Set down, word for word, only the lines from the start of the records through the line bearing "[23,256,158,270] // Technologies"; include no pictures.

── Data listing ──

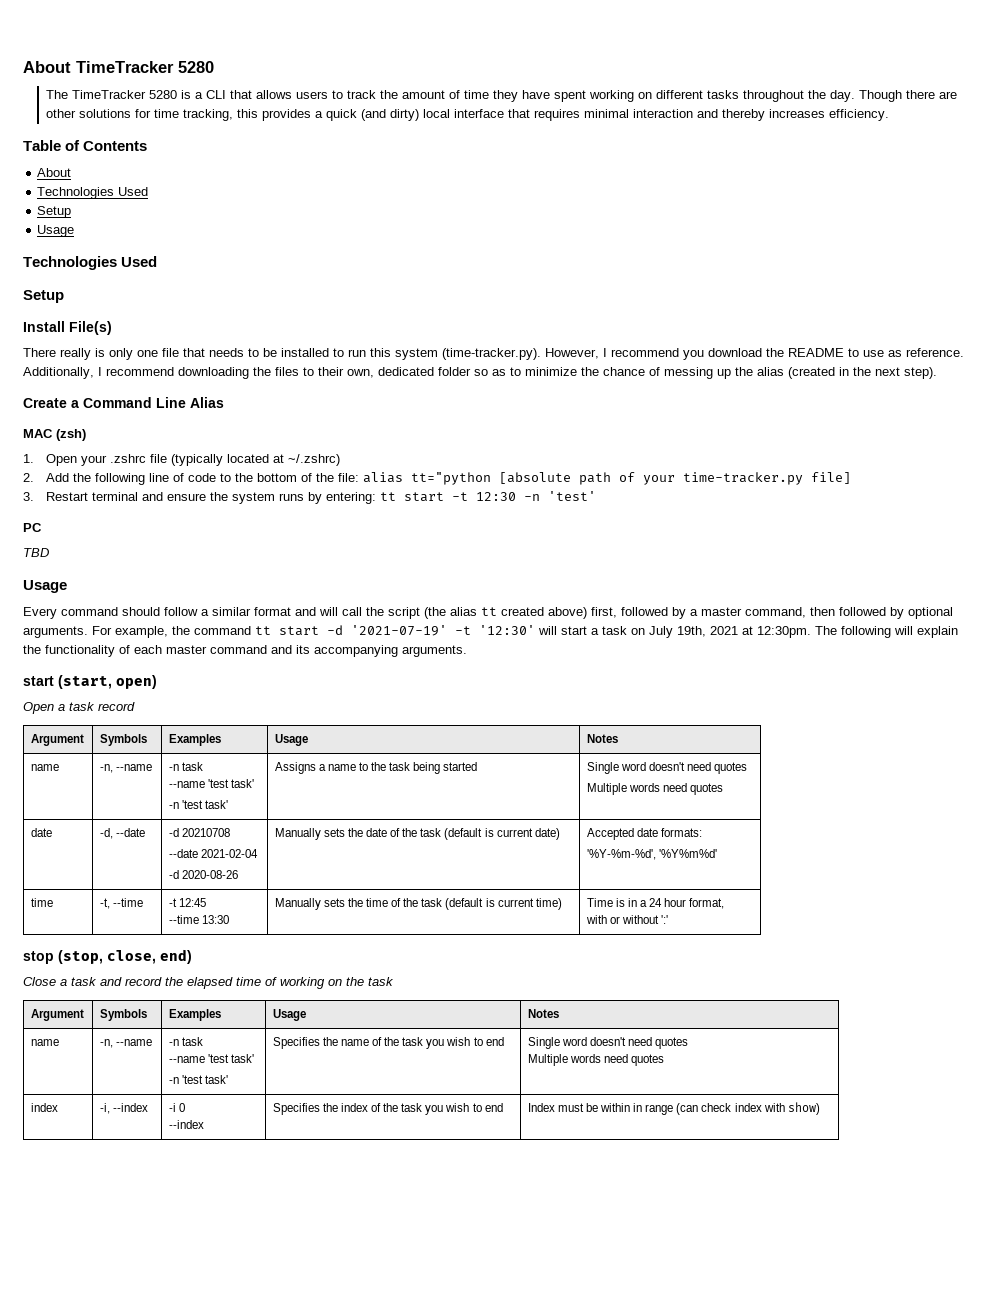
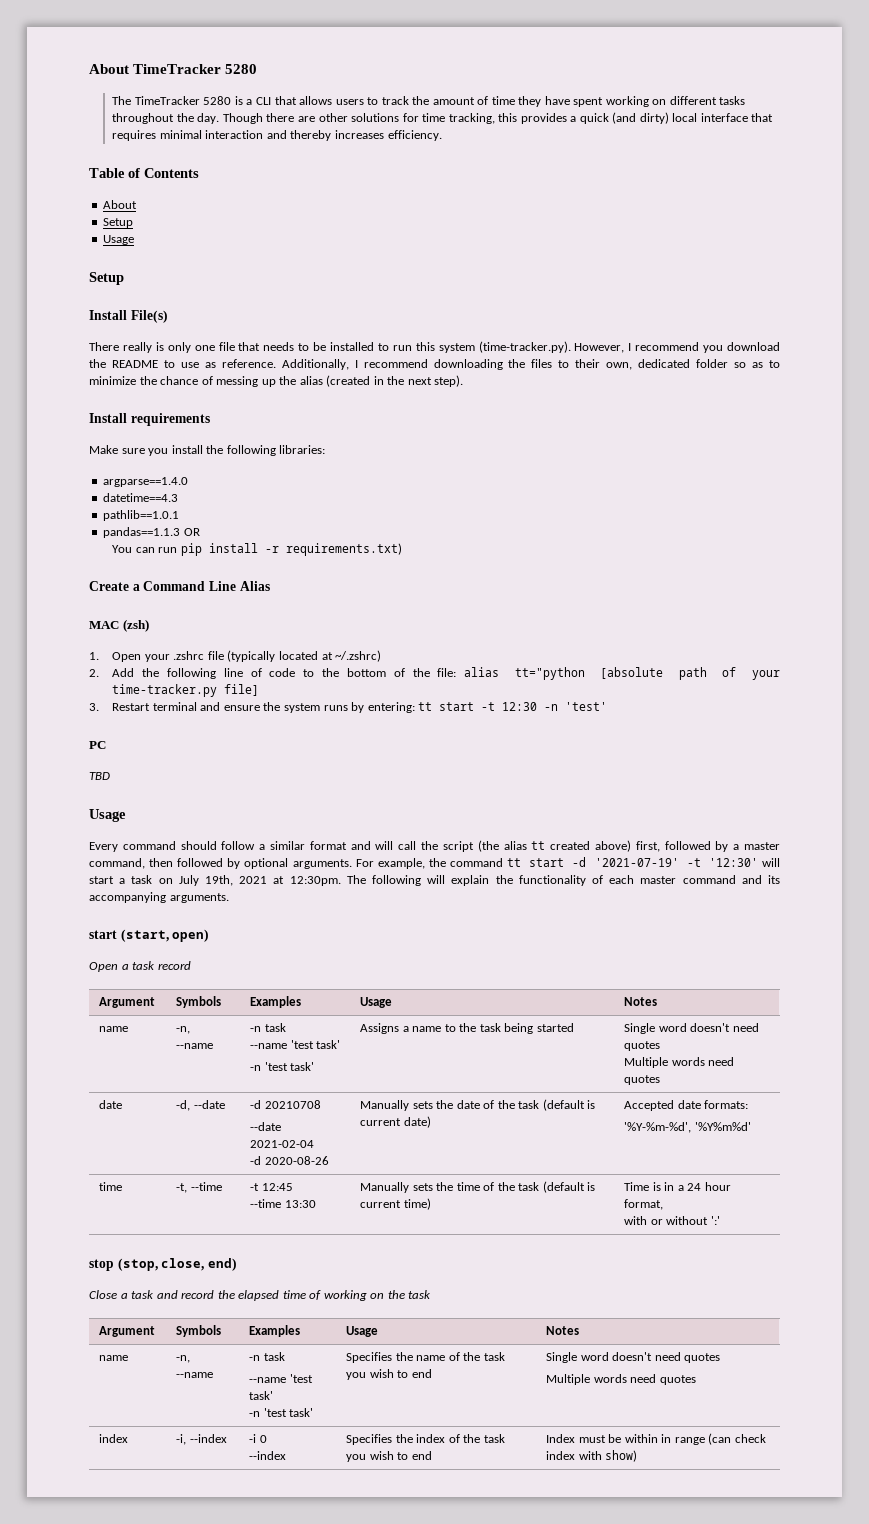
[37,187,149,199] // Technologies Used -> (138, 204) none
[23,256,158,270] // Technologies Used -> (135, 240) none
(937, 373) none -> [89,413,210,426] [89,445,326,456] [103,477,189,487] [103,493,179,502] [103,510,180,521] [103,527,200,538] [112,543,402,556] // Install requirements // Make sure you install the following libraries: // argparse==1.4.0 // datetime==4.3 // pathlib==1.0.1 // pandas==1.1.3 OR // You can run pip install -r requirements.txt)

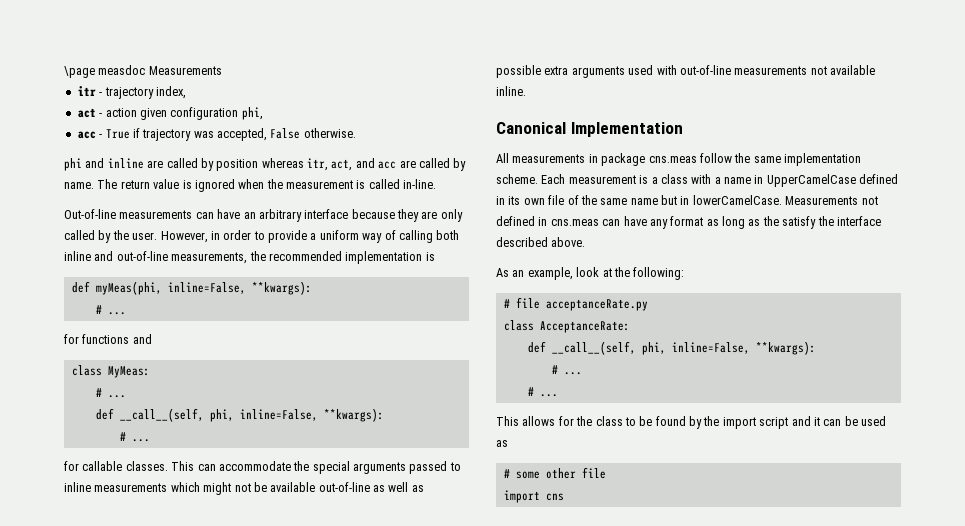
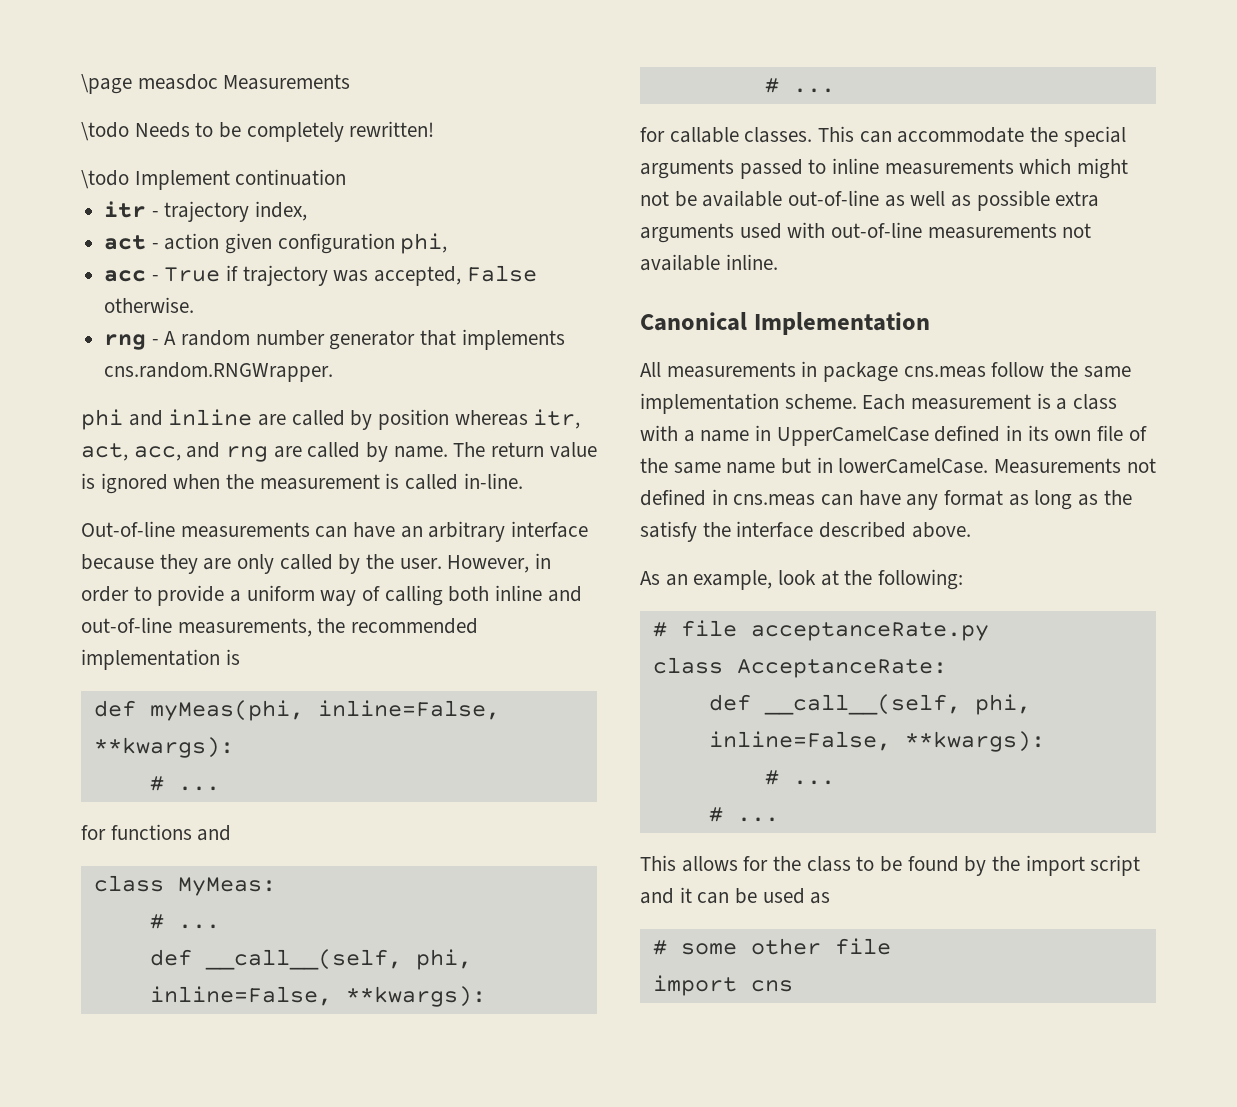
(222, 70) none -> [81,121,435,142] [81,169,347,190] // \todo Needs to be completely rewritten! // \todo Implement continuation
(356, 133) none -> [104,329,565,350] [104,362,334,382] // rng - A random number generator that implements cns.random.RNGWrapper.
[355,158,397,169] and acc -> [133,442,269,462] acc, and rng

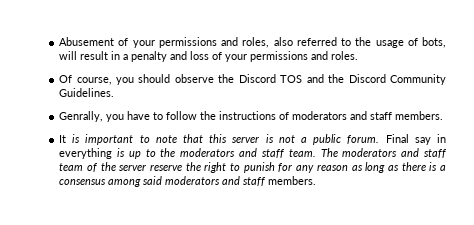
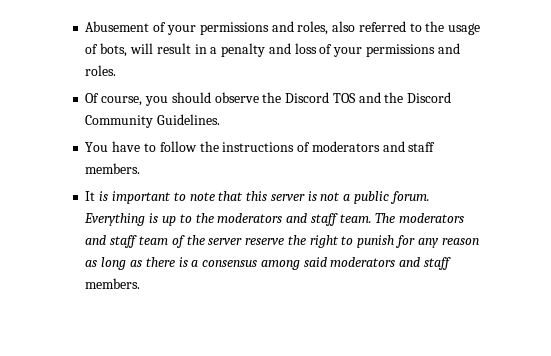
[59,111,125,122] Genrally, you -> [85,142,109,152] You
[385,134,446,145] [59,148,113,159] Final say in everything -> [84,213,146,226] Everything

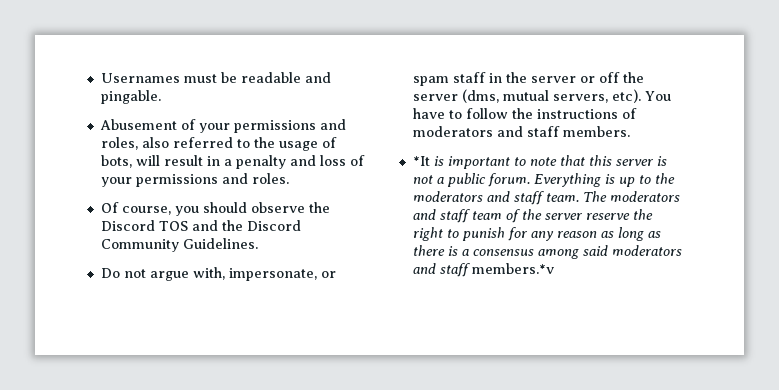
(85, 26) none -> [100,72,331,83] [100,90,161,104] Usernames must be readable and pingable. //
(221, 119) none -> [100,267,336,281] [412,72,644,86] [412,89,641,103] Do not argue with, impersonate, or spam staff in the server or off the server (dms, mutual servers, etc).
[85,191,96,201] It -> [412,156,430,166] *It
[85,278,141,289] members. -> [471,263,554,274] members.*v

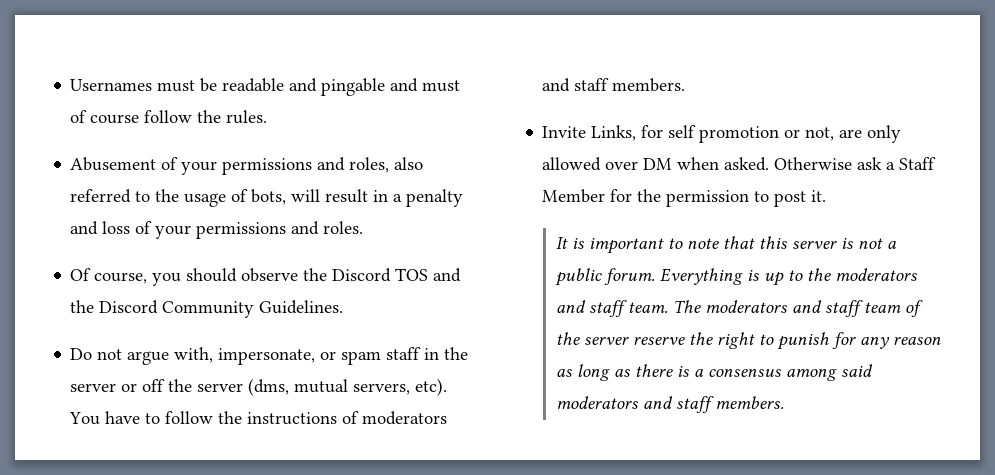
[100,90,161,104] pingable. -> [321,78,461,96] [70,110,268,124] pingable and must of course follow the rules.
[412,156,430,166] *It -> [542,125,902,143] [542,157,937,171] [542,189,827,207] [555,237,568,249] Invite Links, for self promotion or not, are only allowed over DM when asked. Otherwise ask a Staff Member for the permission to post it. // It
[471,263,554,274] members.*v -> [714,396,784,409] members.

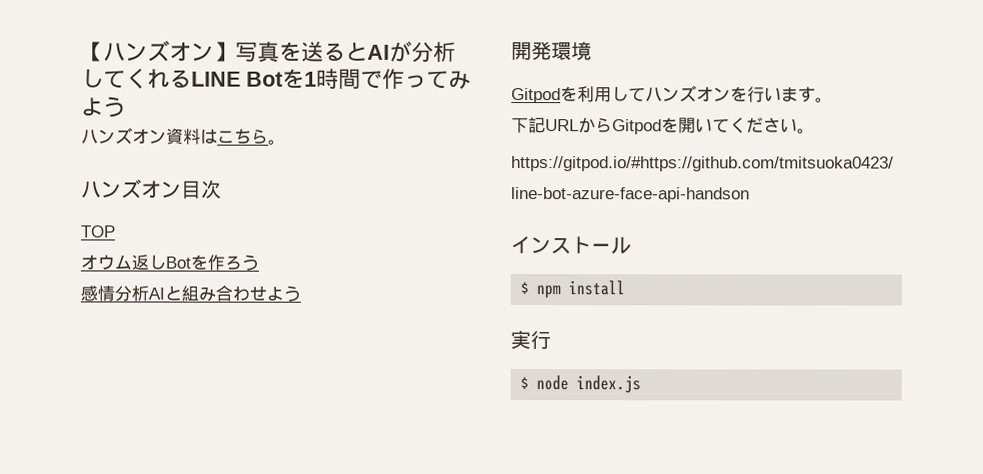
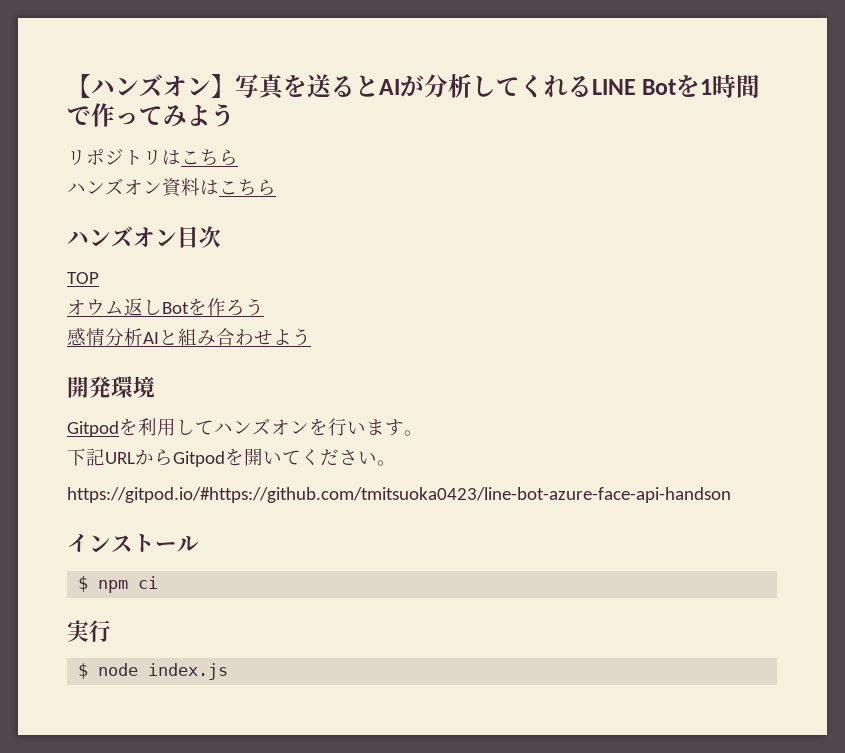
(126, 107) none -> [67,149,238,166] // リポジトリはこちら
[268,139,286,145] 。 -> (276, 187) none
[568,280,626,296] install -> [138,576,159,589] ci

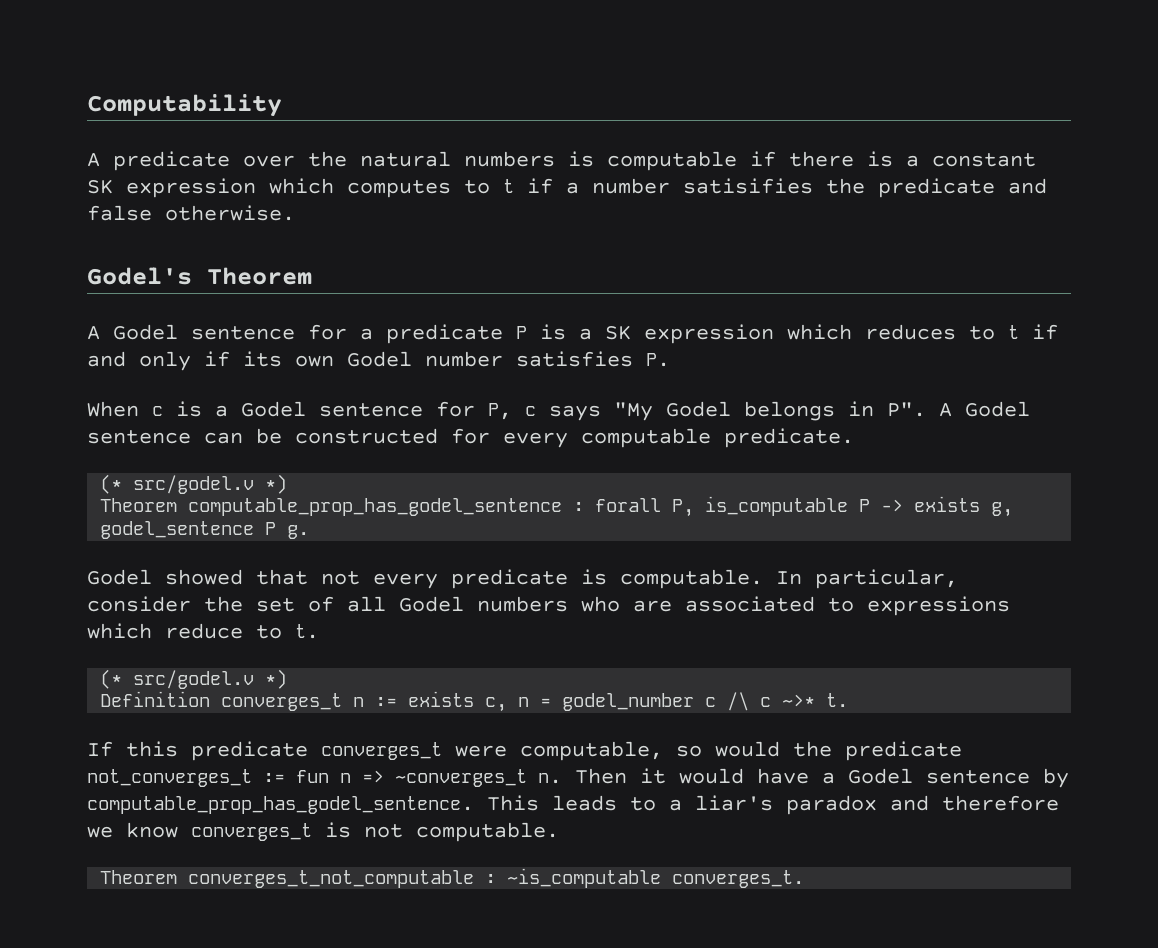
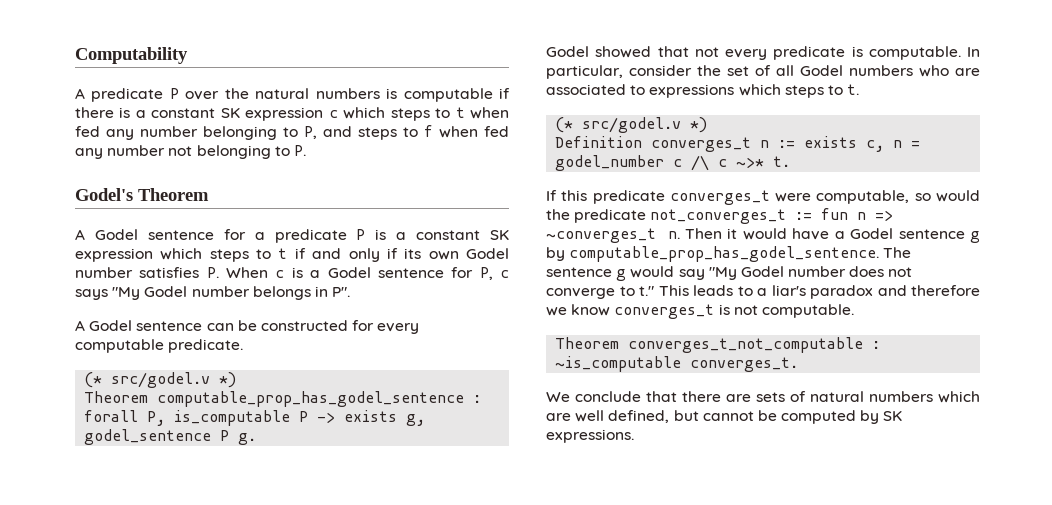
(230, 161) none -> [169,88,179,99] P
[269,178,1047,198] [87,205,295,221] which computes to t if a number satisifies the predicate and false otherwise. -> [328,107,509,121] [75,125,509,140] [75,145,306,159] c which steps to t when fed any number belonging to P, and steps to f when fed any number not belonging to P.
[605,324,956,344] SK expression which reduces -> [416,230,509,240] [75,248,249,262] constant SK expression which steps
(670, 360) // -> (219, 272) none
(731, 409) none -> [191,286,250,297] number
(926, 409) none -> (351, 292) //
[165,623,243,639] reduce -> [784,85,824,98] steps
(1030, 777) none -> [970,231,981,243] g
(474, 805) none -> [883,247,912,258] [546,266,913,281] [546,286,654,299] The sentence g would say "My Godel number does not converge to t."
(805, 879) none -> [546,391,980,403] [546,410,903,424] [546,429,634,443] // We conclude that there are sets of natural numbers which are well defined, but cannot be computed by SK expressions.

───

> Output for this task:
[37,187,149,199] // Technologies Used -> (138, 204) none
[23,256,158,270] // Technologies Used -> (135, 240) none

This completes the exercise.